第45章我说了,指挥使信吗?
枣红烈马在锦衣卫门前停下。
萧鹤川翻身而下,守在门外的大牛立即上前。
他挽住缰绳,四下环视一圈,压低声音道:“指挥使,我问过桑姑娘了,她什么也没说。”
桑南枝牵涉进王昌的案子里,大牛也着急。
他私心里觉得桑南枝绝不是个攀附逆党的人,可他翻来覆去地问了好几遍,桑南枝就是低着头不开口。
再问,她便闭眼靠在旁边,冷着声音说她什么也不知道。
若不是这些日子常有往来,换成旁人大牛早就大刑伺候了!
“去找兴二爷来。”萧鹤川沉声吩咐。
大牛啊了声,手掌一松,缰绳脱落。
兴二爷是锦衣卫养在府里的针灸师。
他一手银针用得极好,不仅能治病救人,也能逼供审问。
进了锦衣卫的嘴硬之人,即便是扛过锦衣卫的八十一道刑法,却也扛不过兴二爷一手银针。
所以锦衣卫众人又给兴二爷送了个绰号,叫催命师爷。
素日问案,都是等到犯人用了大刑也不肯招的时候,才请催命师爷出山。
今日桑南枝入府,一道刑都还没用过,怎的就要请兴二爷了呢?
大牛心急起来,快步追上已经要入院的萧鹤川:“指挥使,她只是个姑娘,没必要动用兴二爷吧?”
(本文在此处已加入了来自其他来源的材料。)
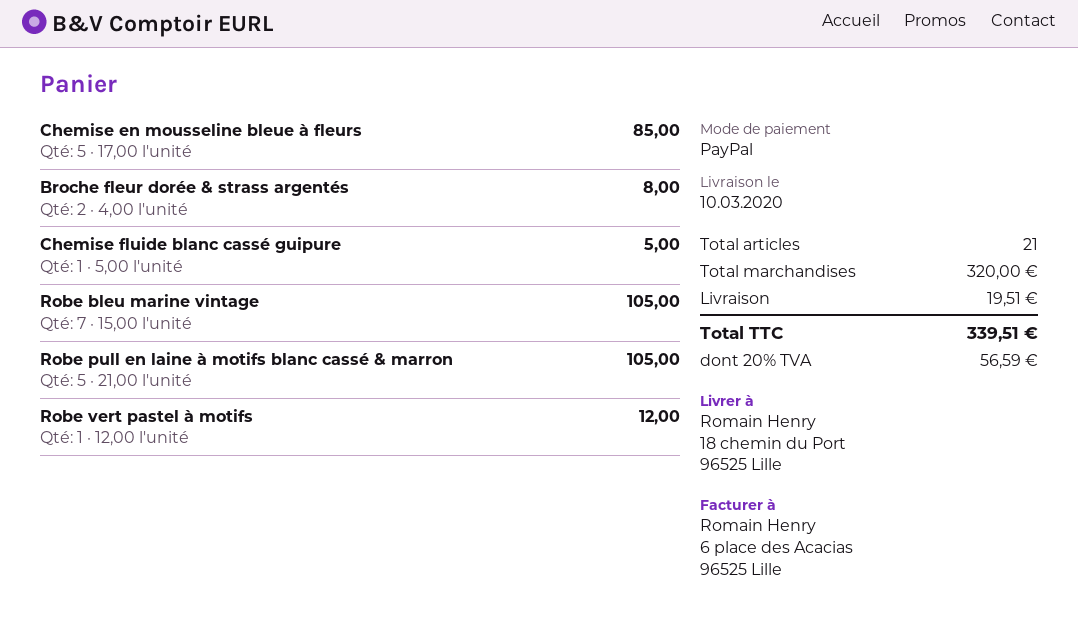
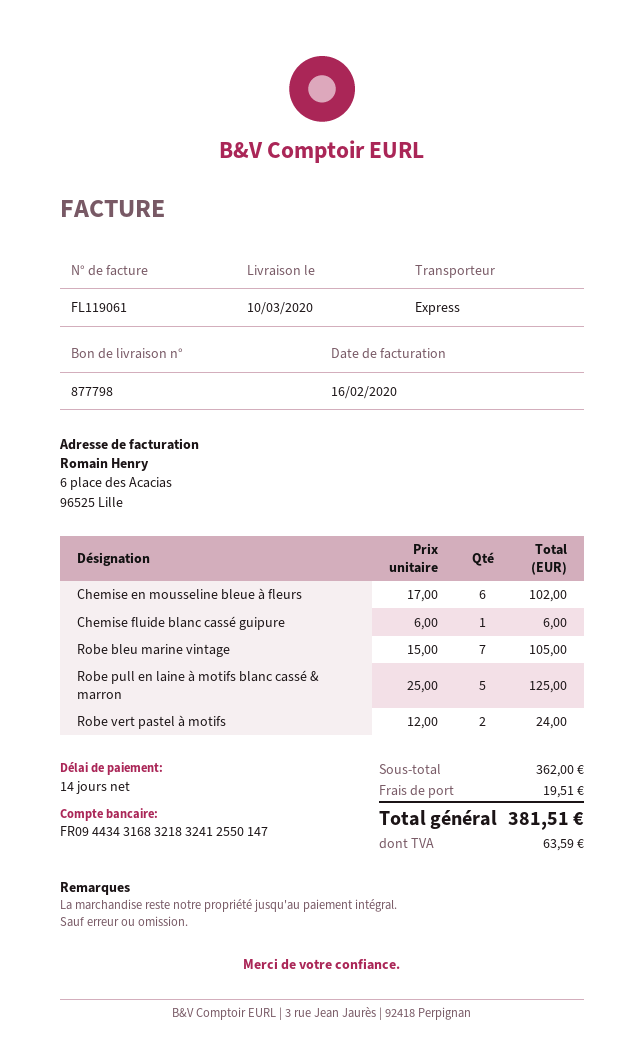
Chemise en mousseline bleue à fleurs: 5 x 17.00 = 85.00 -> 6 x 17.00 = 102.00
Broche fleur dorée & strass argentés: 2 x 4.00 = 8.00 -> none
Chemise fluide blanc cassé guipure: 1 x 5.00 = 5.00 -> 1 x 6.00 = 6.00
Robe pull en laine à motifs blanc cassé & marron: 5 x 21.00 = 105.00 -> 5 x 25.00 = 125.00
Robe vert pastel à motifs: 1 x 12.00 = 12.00 -> 2 x 12.00 = 24.00
subtotal: 320.00 -> 362.00
tax: 56.59 -> 63.59
total: 339.51 -> 381.51

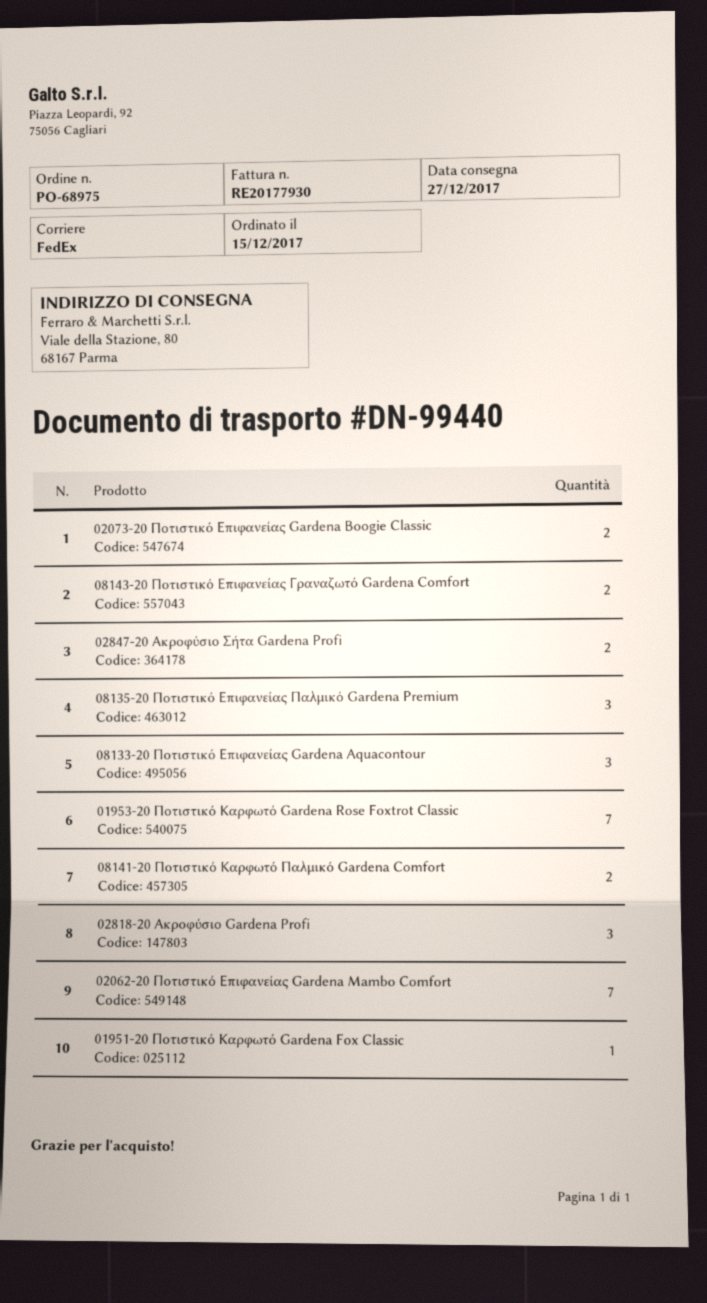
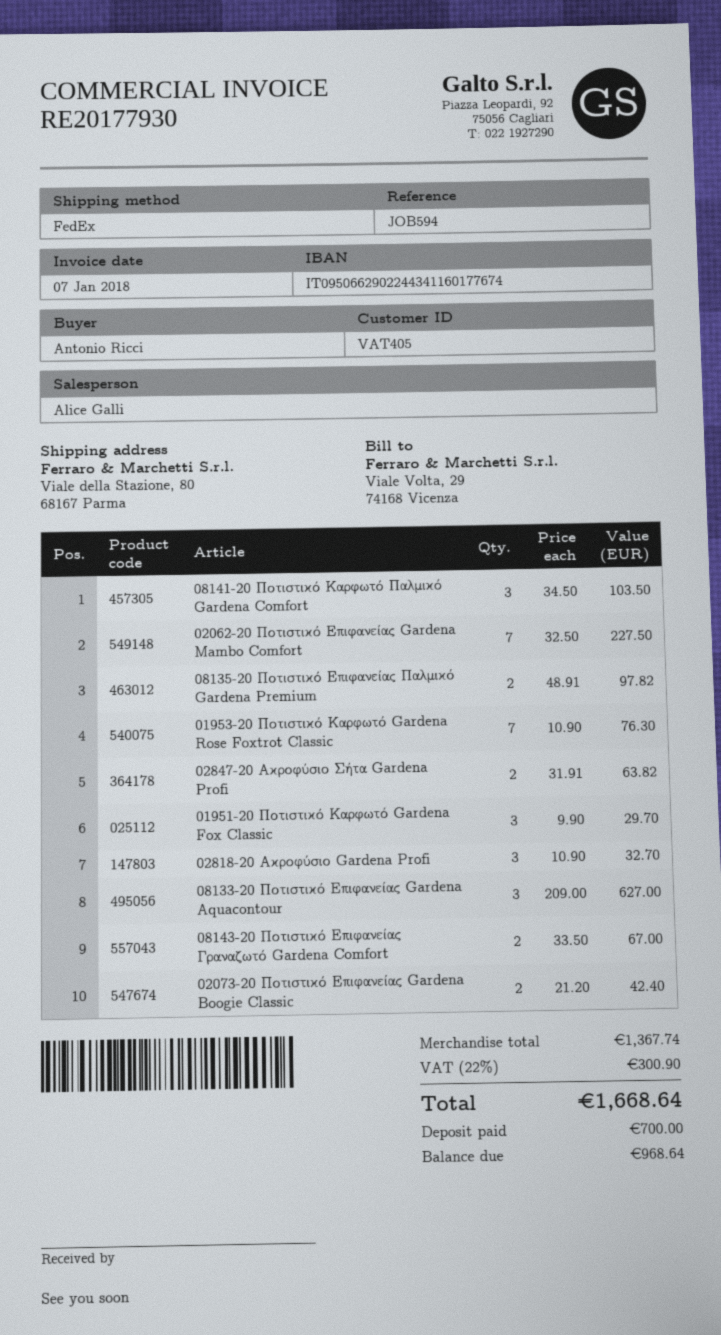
08135-20 Ποτιστικό Επιφανείας Παλμικό Gardena Premium: 3 -> 2
08141-20 Ποτιστικό Καρφωτό Παλμικό Gardena Comfort: 2 -> 3
01951-20 Ποτιστικό Καρφωτό Gardena Fox Classic: 1 -> 3

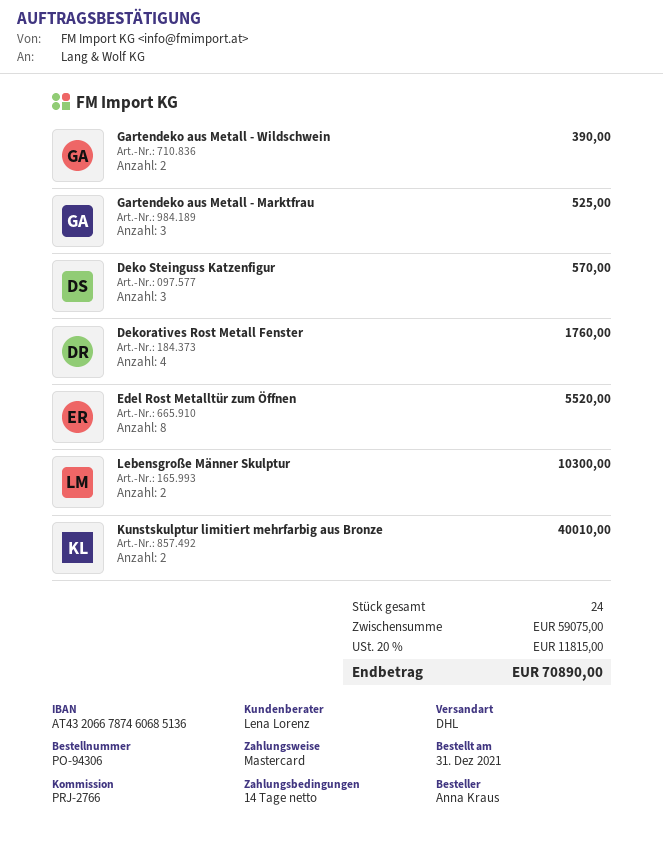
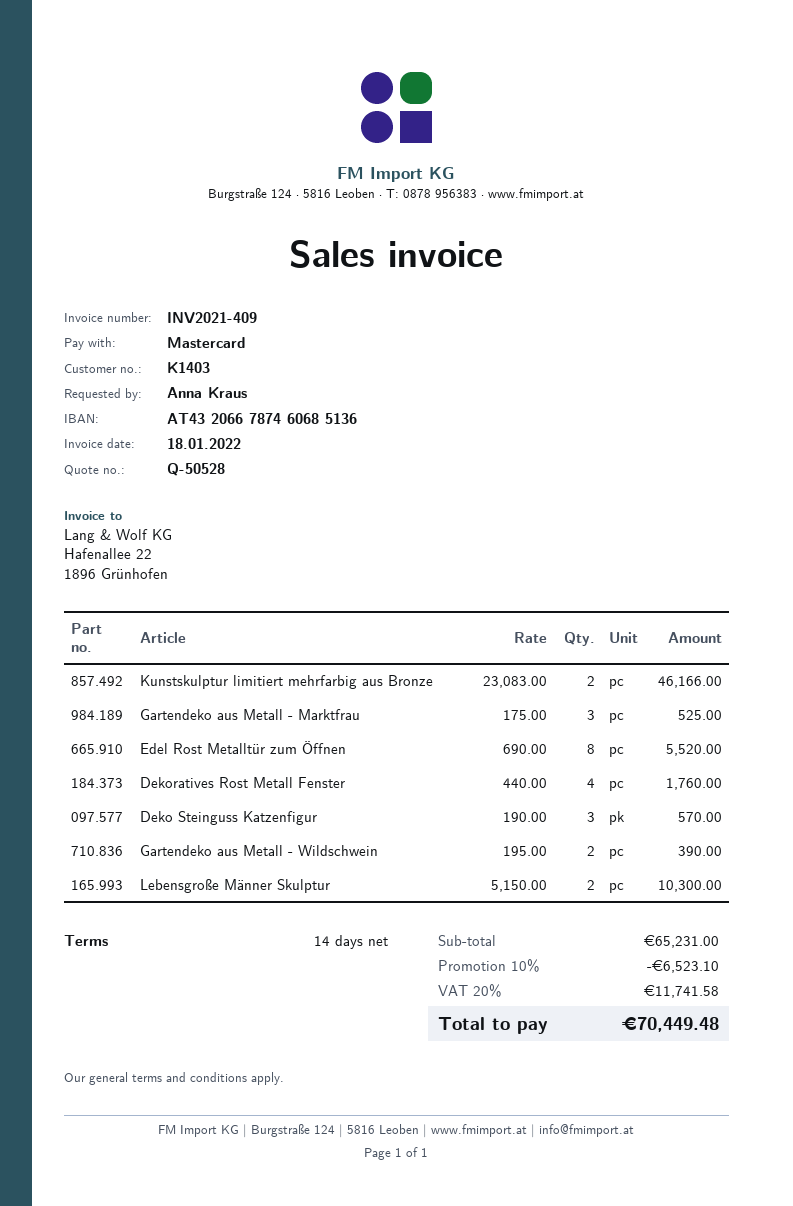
Kunstskulptur limitiert mehrfarbig aus Bronze: 2 for 40010.00 -> 2 for 46166.00
subtotal: 59075.00 -> 65231.00
discount: none -> 10% = 6523.10
tax: 20% = 11815.00 -> 20% = 11741.58
total: 70890.00 -> 70449.48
萧鹤川顿住脚步,锁着眉心,扭头扫向大牛:“入了锦衣卫还分男女吗?”
大牛张了张嘴,一句话也没说出来,耷拉脑袋闷声闷气地应了声,牵着马去后院寻兴二爷了。
萧鹤川入院后,早有大牛安排好的人引着他去了东厢房。
桑南枝这段日子和锦衣卫走得很近,这院中当差的一多半都见过她,还有些要么就是去她小食摊上吃过东西,要么便去她家里尝过菜。
他们私心里也不信桑南枝一个小姑娘会和逆党有牵扯。
所以东厢房外只留了两人看守,门头上也只是挂了把象征性的锁头。
萧鹤川瞧着防备如此松懈,眉心蹙了蹙没多言。
他推开门,屋里的桑南枝也没上枷,垂首坐在圆桌旁,面前还有个冒热气的茶盏。
听到动静,她头也不抬,哑着声音道:“大牛,我说了,我什么都不知道。”
许久没有等到回答,桑南枝抬头望过来,一眼就对上萧鹤川阴沉如水的眼神。
她心中一震,猛地起身,带翻桌上茶盏。
滚烫的茶水泼在她裙伤,烫得她锁眉轻吟,却克制着不敢喊出声儿来。
萧鹤川皱眉,他有这么可怕吗?
桑南枝双手搭在身前,低头后退几步:“见过指挥使。”
谨慎小心的样子,仿佛面前的人她从来不认识似得。
萧鹤川眉角轻扬,眼底划过丝不悦。
他没说话,径直上前,坐到桑南枝对面。
桑南枝站着没动。
“坐。”萧鹤川淡淡吩咐。
对面的人依旧站着:“指挥使有什么要问的,只管问就是了。”
有了早晨的事,桑南枝算是明白了。